A statement from a professional that
exposes “the root of all evil” is very momentous, but when you
examine the entire statement, it’s easier to see the forest –not
the tree. I’m not ordained to interpret programming scripture, but
from this famous statement I infer the following: prematurely
optimizing small efficiencies is usually the root of all evil;
prematurely optimizing large efficiencies is a necessity.

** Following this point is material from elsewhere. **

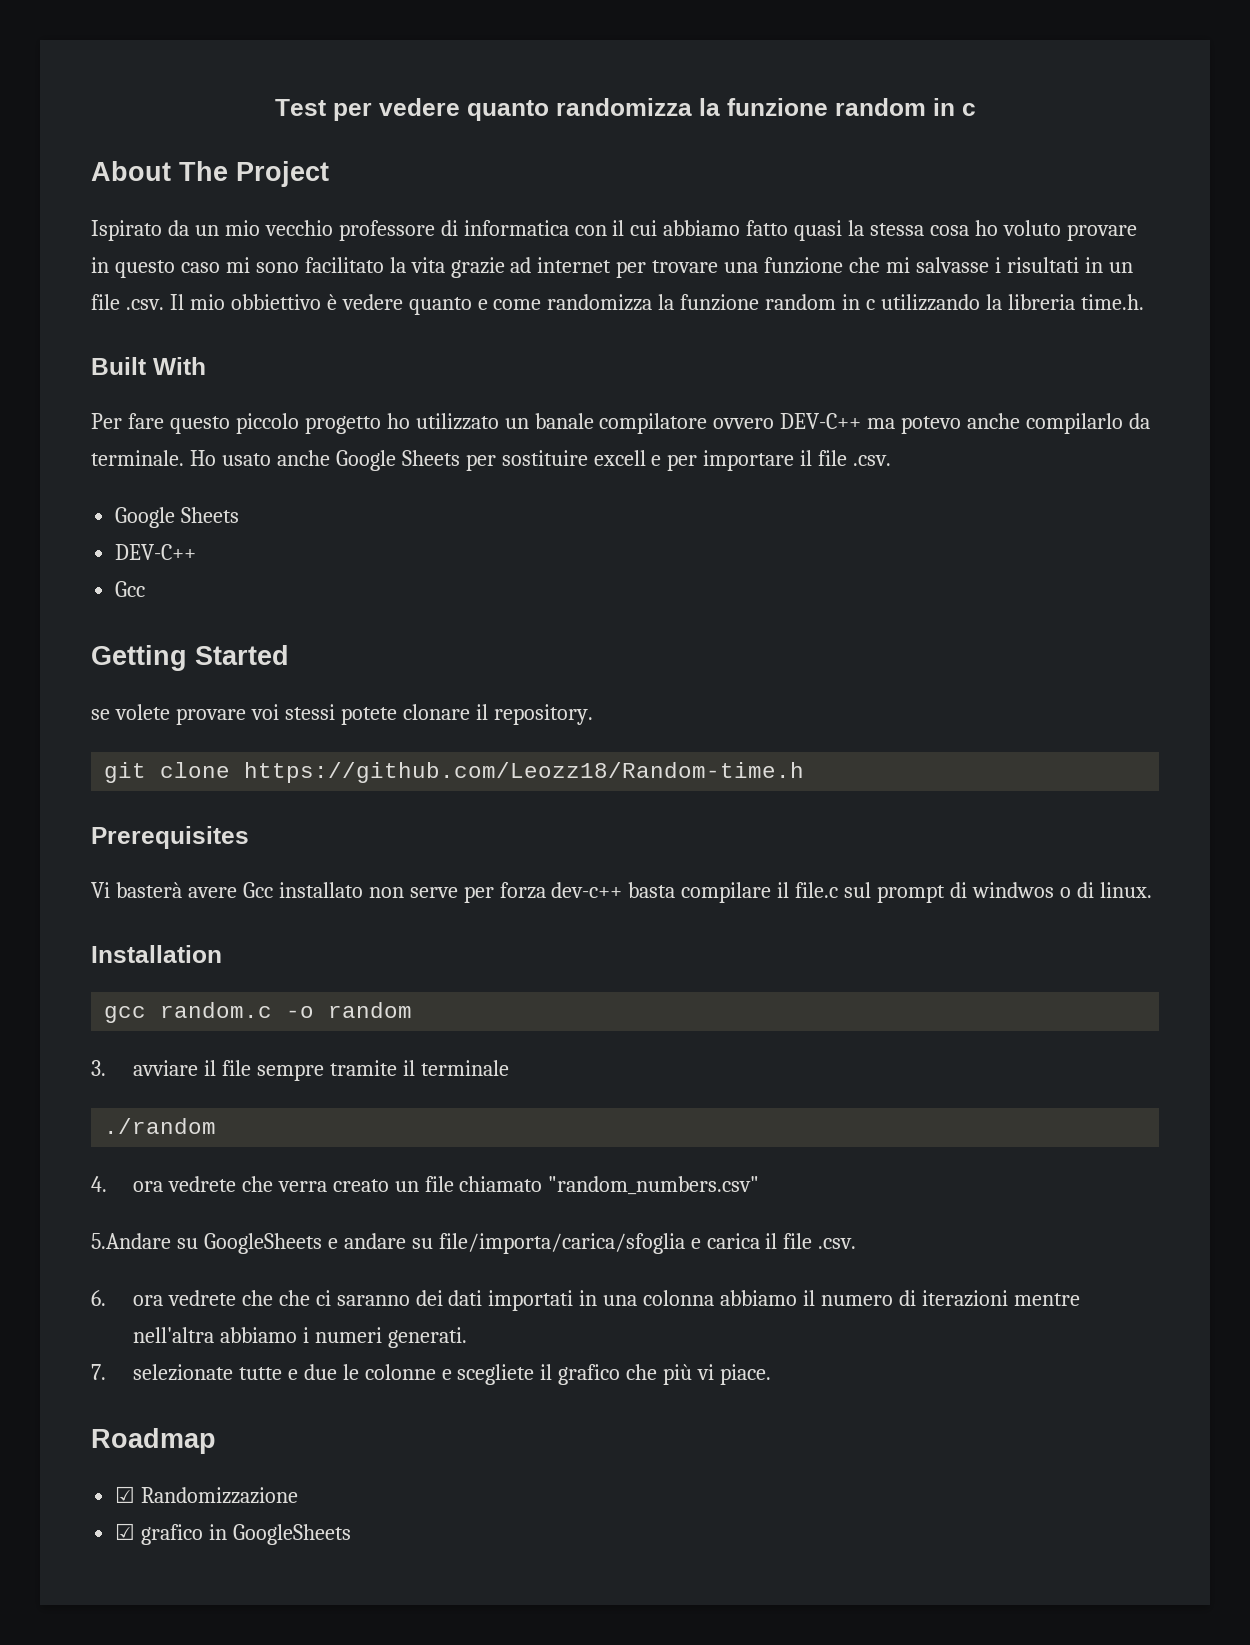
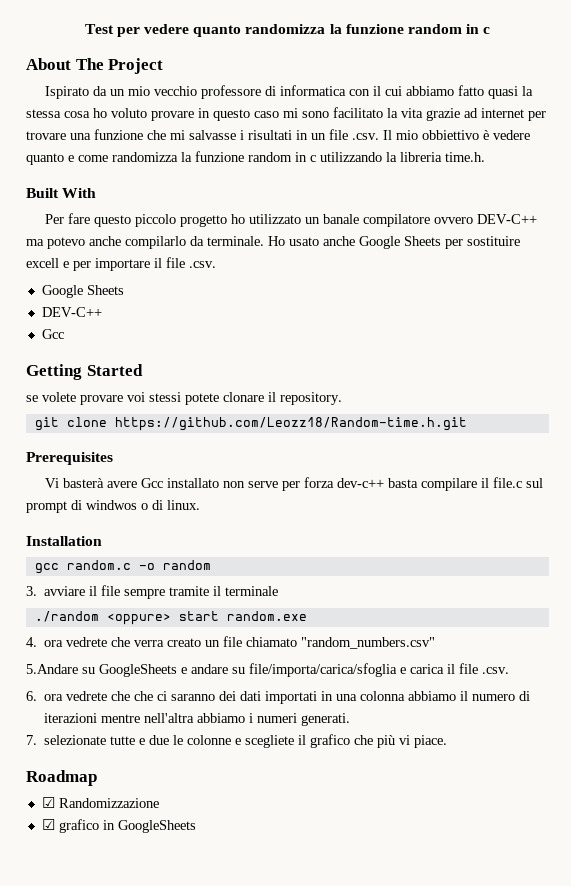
- git clone https://github.com/Leozz18/Random-time.h
+ git clone https://github.com/Leozz18/Random-time.h.git
- ./random
+ ./random <oppure> start random.exe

There are three levels of VGO, the
system level, the application level, and the micro level. The system
level of optimization is where we as programmers examine our
architecture and compare it to our system specs. System level
questions include: “How many cores do we support?”, or “Do we
require a minimum level of shader support?”. The application level
of optimization is usually implemented at the class level. Examples
include quad trees, occlusion culling, and instancing. Micro level
optimizations, the most tangible and arguable level, are easily
recognized since they exist within the domain of several, or single,
lines of code.
There are more flavors of PC
configurations then there are of Linux operating systems. System
level and application level optimizations are more likely to “rise
the tide” of frame rates across combinations of AMD, Intel, Nvidia,
CPUs and GPUs. Micro optimizations tend to vary across different
configurations more than the system or application levels.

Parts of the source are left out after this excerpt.